Just to illustrate what I mean:

class BranchingTest
    extends TestKit(ActorSystem())
    with WordSpecLike
    with Matchers
    with ScalaFutures {

  implicit val ec = system.dispatcher
  implicit val mat = ActorMaterializer()

  val argEx = new IllegalArgumentException("bla")

  "graph1" should {
    "example" in {
      val sink1 = Sink.ignore
      val sink2 = Sink.ignore
      val sink3 = Sink.foreach[Int] {
        case 3 => throw argEx
        case n => println(n)
      }

      import GraphDSL.Implicits._
      val g = GraphDSL.create(sink1, sink2, sink3)(Tuple3.apply) {
        implicit b => (s1, s2, s3) =>
          val src = b add Source(1 to 5)
          val broadcast = b add Broadcast[Int](3)

          src ~> broadcast
          broadcast ~> s1
          broadcast ~> s2
          broadcast ~> s3

          ClosedShape
      }

      val (d1, d2, d3) = RunnableGraph.fromGraph(g).run()
      whenReady(d1)(_ shouldBe Done)
      whenReady(d2)(_ shouldBe Done)
      whenReady(d3.failed)(_ shouldBe argEx)
    }
  }
}

This passes with:

1
2

Process finished with exit code 0

(Sink1 and Sink2 are complete with Success(Done))

With 3+ sinks (common case for ETLs here) and other materialized values (killswitch, internal actor refs, etc) you often find yourself dealing with “too many” materialized values.


(Johan Andrén) #5

Ah, I see, didn’t read more complex graphs into the original question, but you are right, that complicates things.

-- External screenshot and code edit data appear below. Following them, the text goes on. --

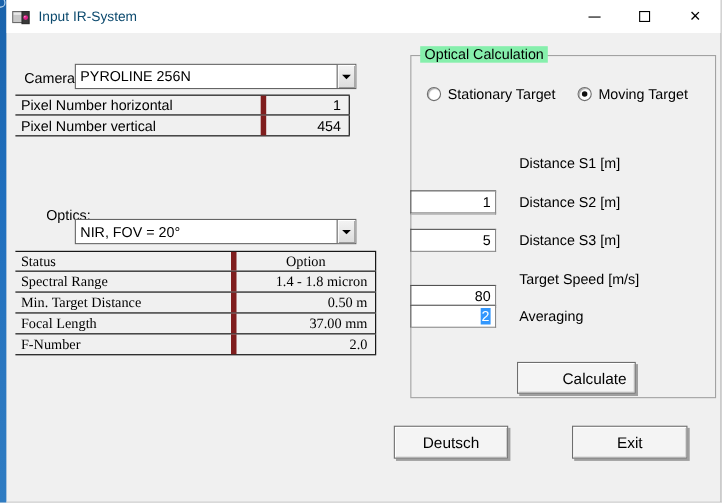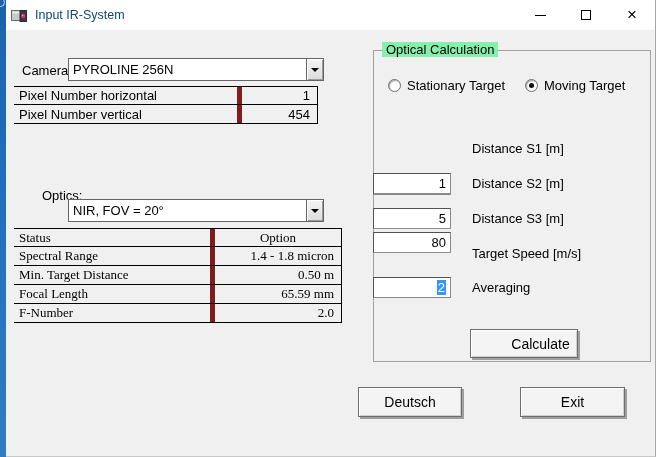--- a/index.html
+++ b/index.html
@@ -245,7 +245,7 @@
   </div>
   <span class="field-label lbl" style="top:211px;">Distance S3 [m]</span>
 
-  <div class="tfield" style="top:232px;padding-left:21px;">
+  <div class="tfield" style="top:259px;padding-left:21px;">
     <span>80</span>
   </div>
   <span class="field-label lbl" style="top:246px;">Target Speed [m/s]</span>

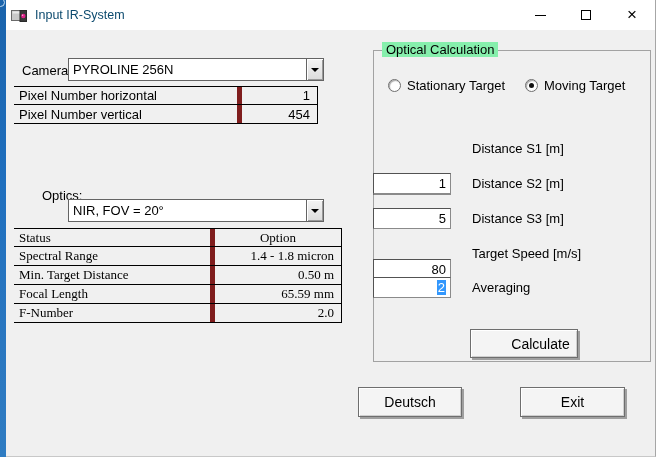--- a/index.html
+++ b/index.html
@@ -207,7 +207,7 @@
     </div>
     <div class="trow">
       <div class="c-name">Focal Length</div>
-      <div class="c-val">65.59 mm</div>
+      <div class="c-val">37.00 mm</div>
     </div>
     <div class="trow">
       <div class="c-name">F-Number</div>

I’d still recommend to prefer a watchTermination over doing tricks with the decider, you could side-effect that future to the enclosing actor through something like mapMaterializedValue(future => future.pipeTo(self)) or something along those lines to avoid the problem of actually getting the many materialized values out of the stream when actually running it.


(Adam) #6

Thanks, I’ll try to work around it.
In my experience complex graphs make people forget what gets passed into the GraphDSL block and what isn’t, and end up missing critical materialized values.

We tried ‘spying’ on the Graph from somewhere in the center, but I guess there’s no way to make that happen cleanly.